Degradation of Janus kinases in CRLF2-rearranged acute lymphoblastic leukemia

CRLF2-rearranged acute lymphoblastic leukemia (ALL) comprises over half of Philadelphia chromosome-like (Ph-like) ALL, is associated with poor outcome in children and adults, and lacks effective therapy. Overexpression of CRLF2 results in activation of JAK-STAT and parallel signaling pathways in experimental models, but existing small molecule inhibitors of Janus kinases show limited efficacy. Here we evaluated the efficacy of proteolysis-targeting chimeras (PROTACs) directed against Janus kinases in in vitro and in in vivo. The resulting JAK PROTACs were evaluated for target degradation by proteomic approaches, and activity tested in CRLF2 rearranged cell line and xenograft models of ALL.

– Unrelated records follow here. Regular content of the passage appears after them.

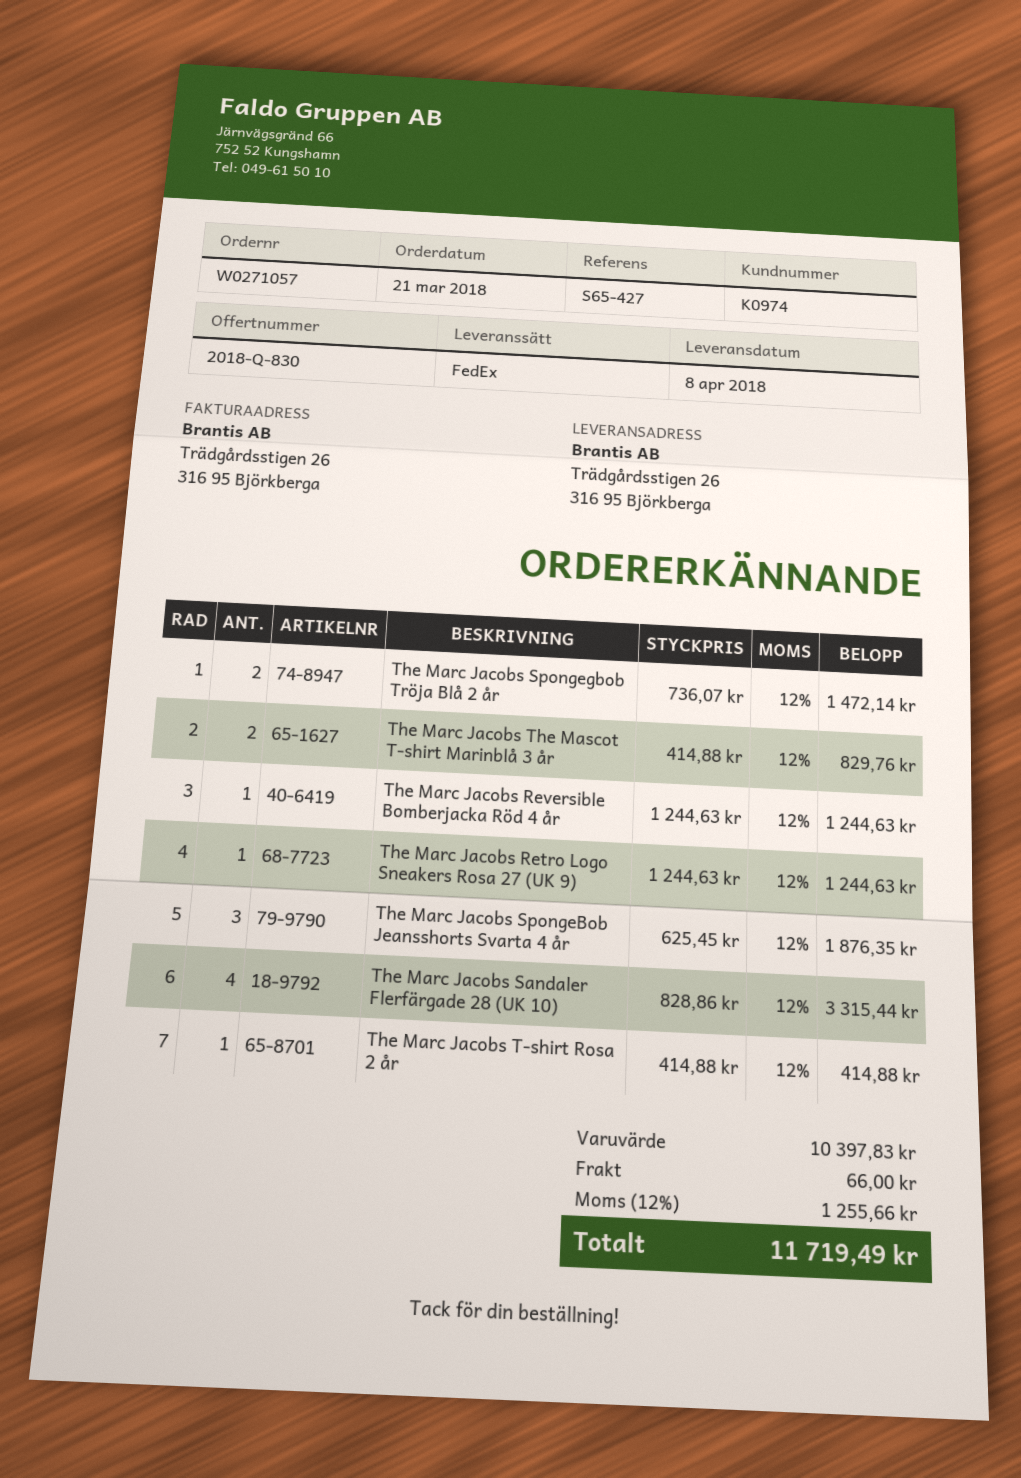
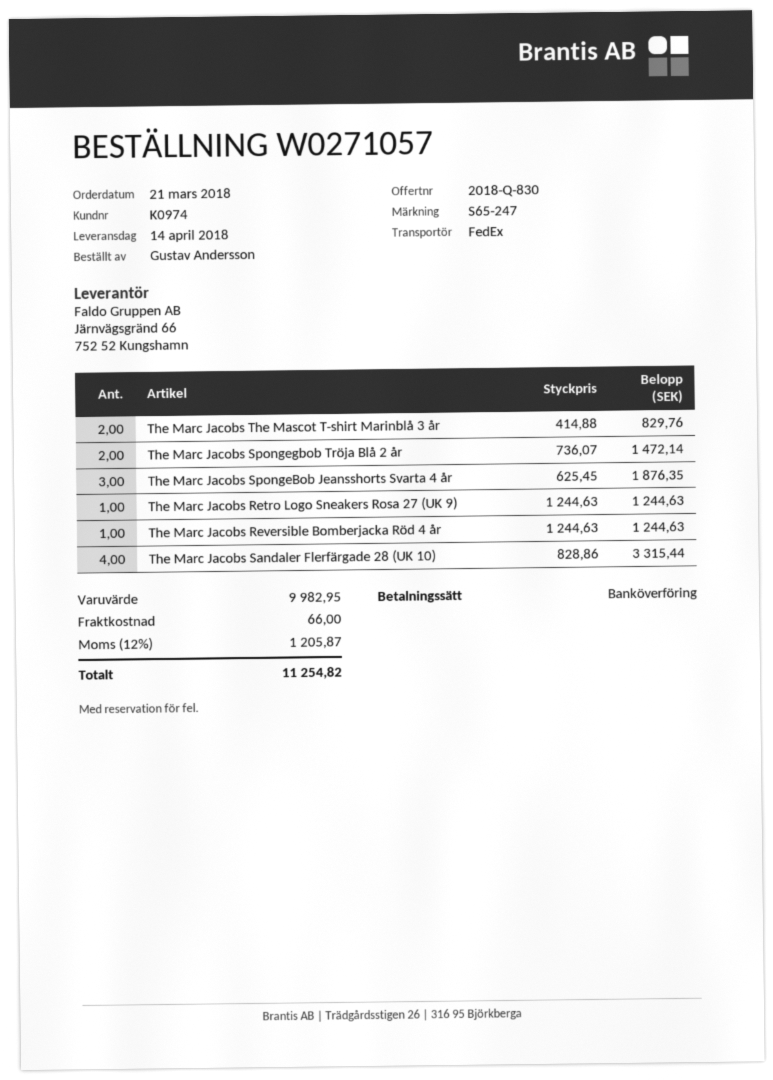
delivery date: 2018-04-08 -> 2018-04-14
reference: S65-427 -> S65-247
The Marc Jacobs T-shirt Rosa 2 år: 1 x 414.88 = 414.88 -> none
subtotal: 10397.83 -> 9982.95
tax: 12% = 1255.66 -> 12% = 1205.87
total: 11719.49 -> 11254.82

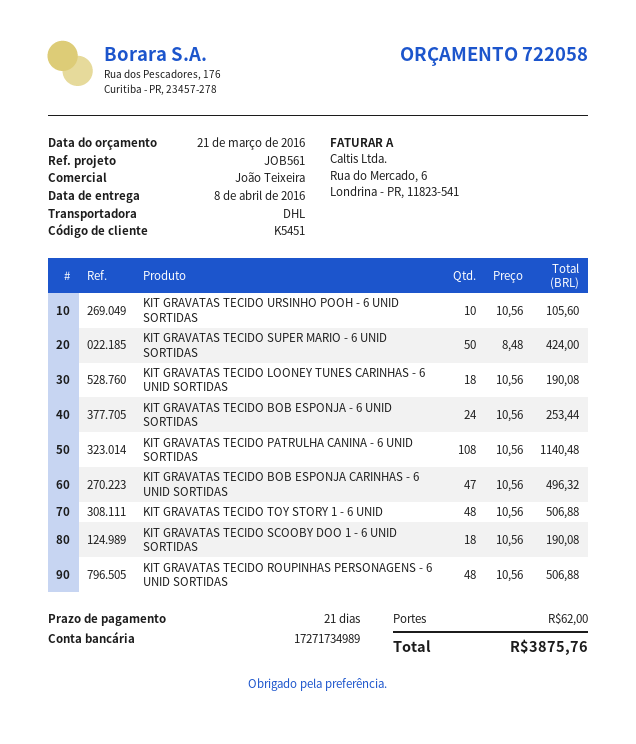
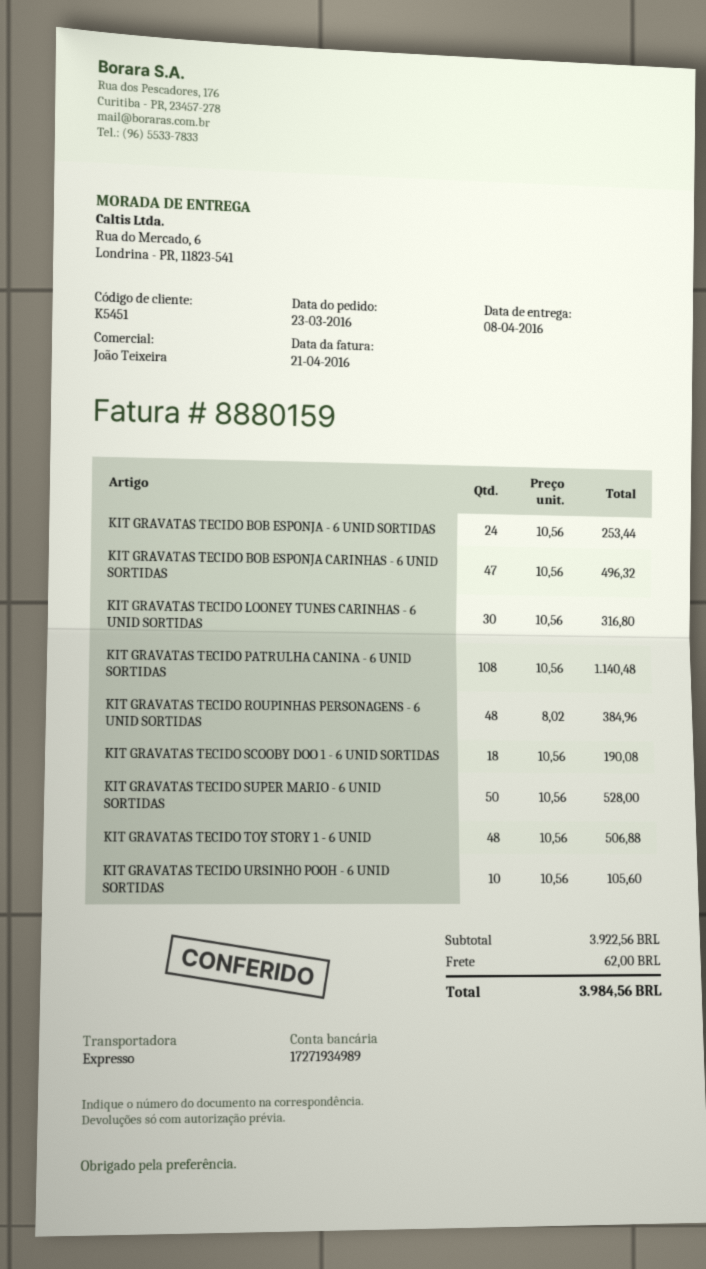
bank account: 17271734989 -> 17271934989
shipping method: DHL -> express
KIT GRAVATAS TECIDO SUPER MARIO - 6 UNID SORTIDAS: 50 x 8.48 = 424.00 -> 50 x 10.56 = 528.00
KIT GRAVATAS TECIDO LOONEY TUNES CARINHAS - 6 UNID SORTIDAS: 18 x 10.56 = 190.08 -> 30 x 10.56 = 316.80
KIT GRAVATAS TECIDO ROUPINHAS PERSONAGENS - 6 UNID SORTIDAS: 48 x 10.56 = 506.88 -> 48 x 8.02 = 384.96
total: 3875.76 -> 3984.56

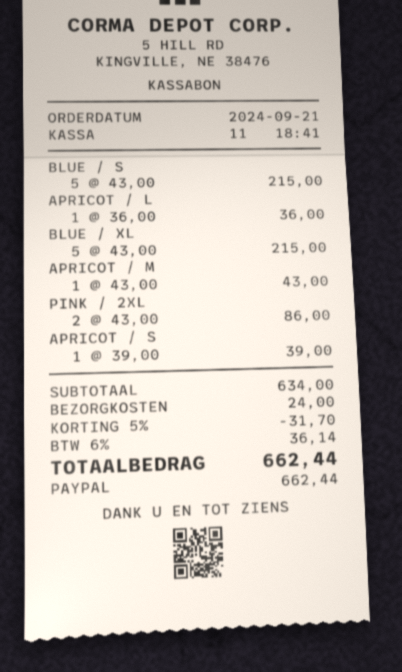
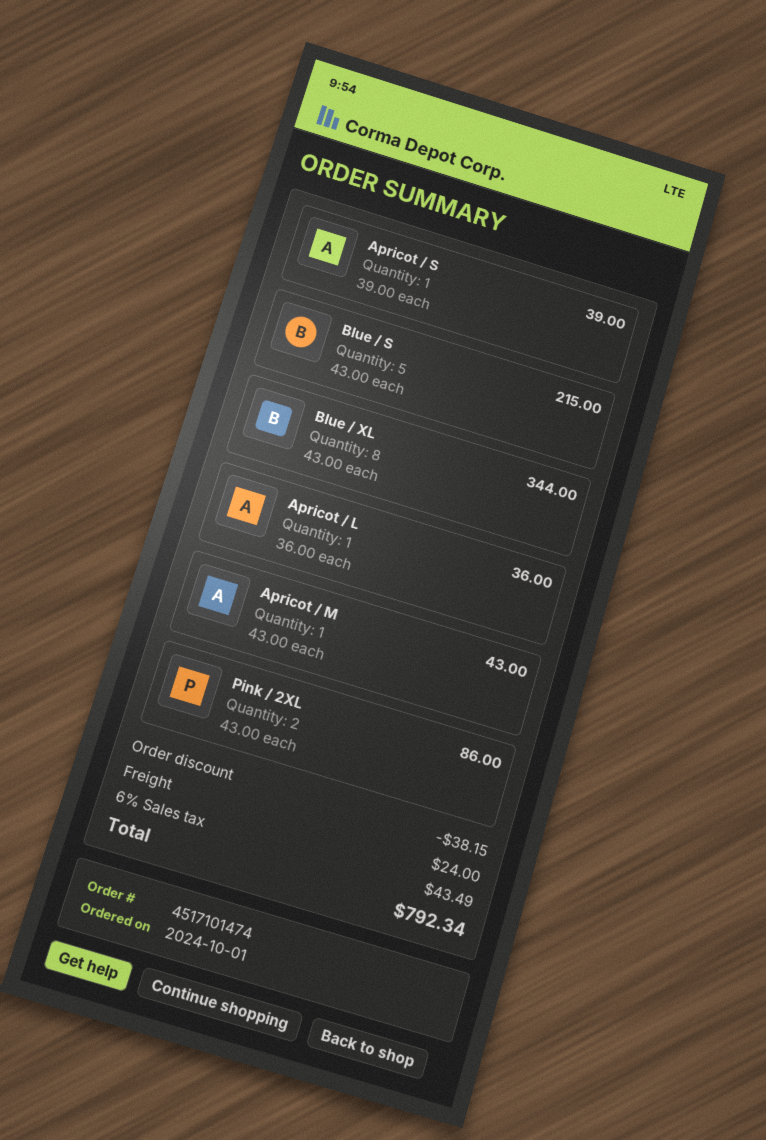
order date: 2024-09-21 -> 2024-10-01
BLUE / XL: 5 x 43.00 = 215.00 -> 8 x 43.00 = 344.00
discount: 31.70 -> 38.15
tax: 6% = 36.14 -> 6% = 43.49
total: 662.44 -> 792.34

CRLF2重排急性淋巴细胞白血病（acute lymphoblastic leukemia, ALL）占费城染色体样（Philadelphia chromosome-like, Ph-like）ALL的半数以上，与儿童及成人患者的不良预后密切相关，且目前尚无有效治疗手段。实验模型研究显示，CRLF2过表达可激活贾纳斯激酶-信号转导与转录激活因子（JAK-STAT）信号通路及平行信号通路，但现有贾纳斯激酶（Janus kinases, JAK）小分子抑制剂的疗效有限。本研究评估了靶向贾纳斯激酶的蛋白水解靶向嵌合体（proteolysis-targeting chimeras, PROTACs）在体外及体内的抗肿瘤活性。通过蛋白质组学方法对所得JAK靶向PROTAC的靶蛋白降解情况进行了评估，并在CRLF2重排的ALL细胞系及异种移植模型中验证了其活性。